A version of this article first appeared on Medscape.com.

Mindi Rosen met Seuli Brill, MD, at just the right time. 

Ms. Rosen’s firstborn son was in the neointensive natal unit at The Ohio State University Wexner Medical Center in Columbus, and she didn’t have a pediatrician picked out yet for the baby. Nor did she have a primary care physician who could help her manage the gestational diabetes she developed during her pregnancy.

Dr. Brill, a clinical associate professor of internal medicine and pediatrics at Ohio State, suggested Ms. Rosen visit her at the new clinic she was piloting in Columbus. There, she provided pediatric care for newborns and primary care for mothers who had developed gestational diabetes.  

“I looked at my husband, my husband looked at me, and I said: ‘Why not?’ “ Ms. Rosen, 38, recalled of that 2019 meeting. “I’m so glad she walked in at that moment.”

The mother of two is still part of the rapidly growing program at the medical facility that provides care for more than 200 mothers and babies.

Launched in 2018, the clinic – called the Multi-Modal Maternal Infant Perinatal Outpatient Delivery System, or “Momi Pods,” started with a focus  on helping women with gestational diabetes, which occurs in up to 10% of pregnancies.

The program allows moms to book regular checkups for their baby, and then a follow-up appointment immediately after for themselves. Women are seen for the first 1,000 days (just under 3 years) after giving birth.

The idea was simple. Dr. Brill wanted to develop a more formalized program for the work she was already doing as a primary care physician and pediatrician. At the time, she was fielding referrals from specialists for young women who didn’t have a physician. She’d often develop a relationship with the patient over the years, go on to help oversee their care during pregnancy, then new mothers would select her as their newborn’s pediatrician.

“I would have a relationship with the mom when they did have the newborn, and then I would see the baby because I’m a pediatrician,” Dr. Brill said.

Dr. Brill was serving on the Ohio Gestational Diabetes Mellitus Collaborative, a state-backed program that aims to raise awareness about the condition and encourage more preventative care for patients. She presented her proposal to launch the program to the Ohio Department of Medicaid, which helped to fund the pilot.

The idea, she hoped, would improve postpartum follow-up care for mothers diagnosed with the condition. 

Follow-up care is especially important for women who develop gestational diabetes because the condition raises their lifetime risk of developing type 2 diabetes up to 10-fold. 

Yet most of those mothers don’t get the appropriate follow-up care during the crucial postpartum period, said Maya Subbalakshmi Venkataramani, MD, MPH, an assistant professor of medicine at Johns Hopkins University in Baltimore, who has researched parental care. 

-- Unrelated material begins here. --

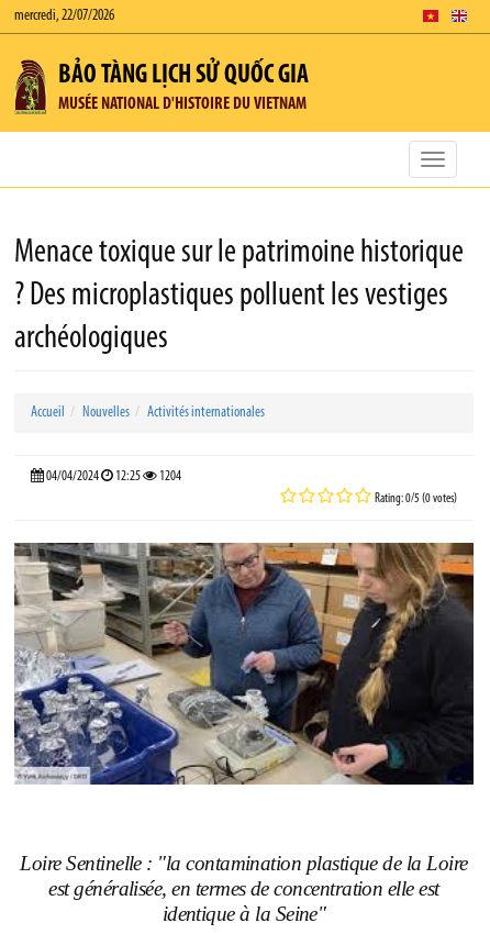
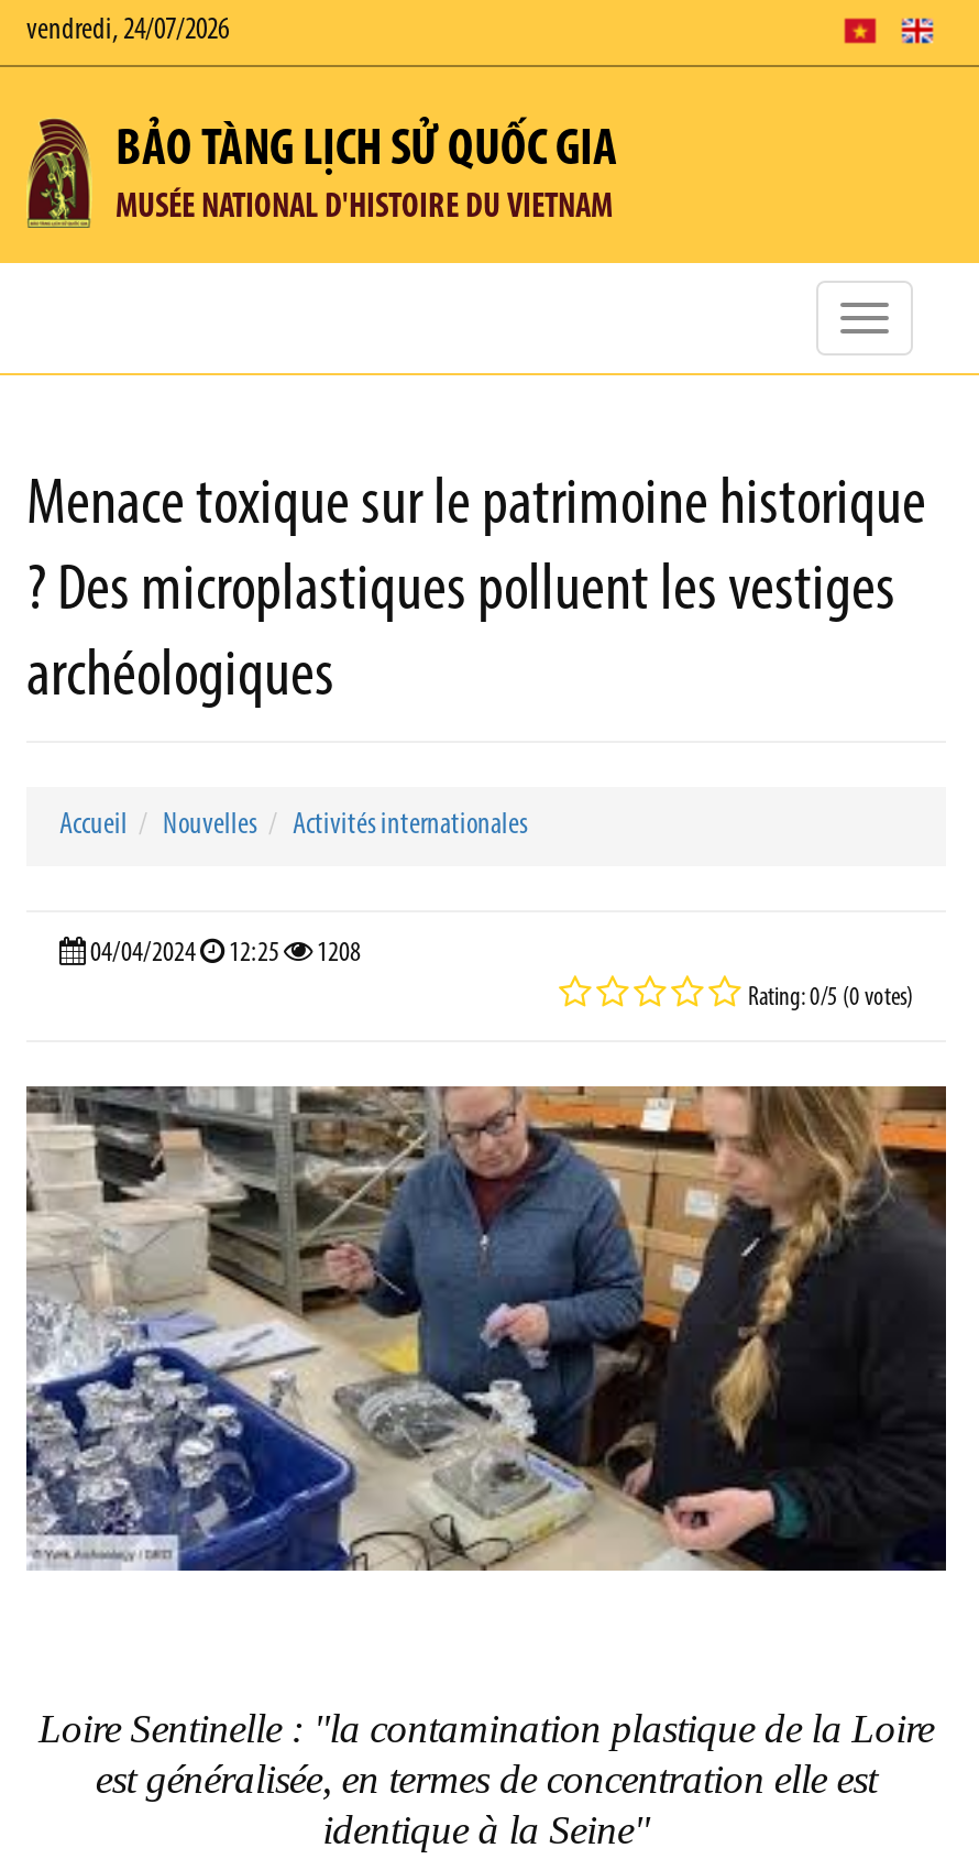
[14,8,114,24] mercredi, 22/07/2026 -> [26,14,229,47] vendredi, 24/07/2026
[44,469,181,483] 04/04/2024 12:25 1204 -> [86,939,361,967] 04/04/2024 12:25 1208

“Things get very busy after you have a child. There’s just the general logistics of a mom having to take care of a newborn and thinking about themselves,” Dr. Venkataramani, a primary care clinician and pediatrician, said. “A lot of parents in general may not put a lot of emphasis on their own health.”

Seeking care may be especially difficult for low-income mothers who might not have consistent health care coverage, she added.

In fact, only half of women who developed gestational diabetes received primary follow-up care, according to a study published in JAMA Network Open. The study, which examined more than 280,000 insurance claims between 2015 and 2018, found only 36% of women with gestational diabetes received the recommended blood glucose testing in the first 12 weeks of the postpartum period.

In the Momi Pods program, Dr. Brill checked in on Ms. Rosen’s gestational diabetes regularly during pediatric office visits for her newborn’s care. Ms. Rosen said whenever she brought her baby in for a visit during the postpartum period, Dr. Brill measured her blood sugar. 

Dr. Brill and her team also asked how Ms. Rosen was doing physically and mentally during each visit. The screenings helped to catch a bout of postpartum depression Ms. Rosen experienced after the birth of her first son.

“I thought it was great, because honestly as a new mom I wouldn’t have followed up with myself so much,” Ms. Rosen said. “Every time you went into the doctor appointments, they’d ask you how you are doing. As a new mom, it’s so much easier to do it at the same time.”

Those who participate in the program are also more likely to complete postpartum visits with their ob.gyn. (95% vs. 58%, respectively; P < .001) than those who don’t participate, according to research Dr. Brill and colleagues published.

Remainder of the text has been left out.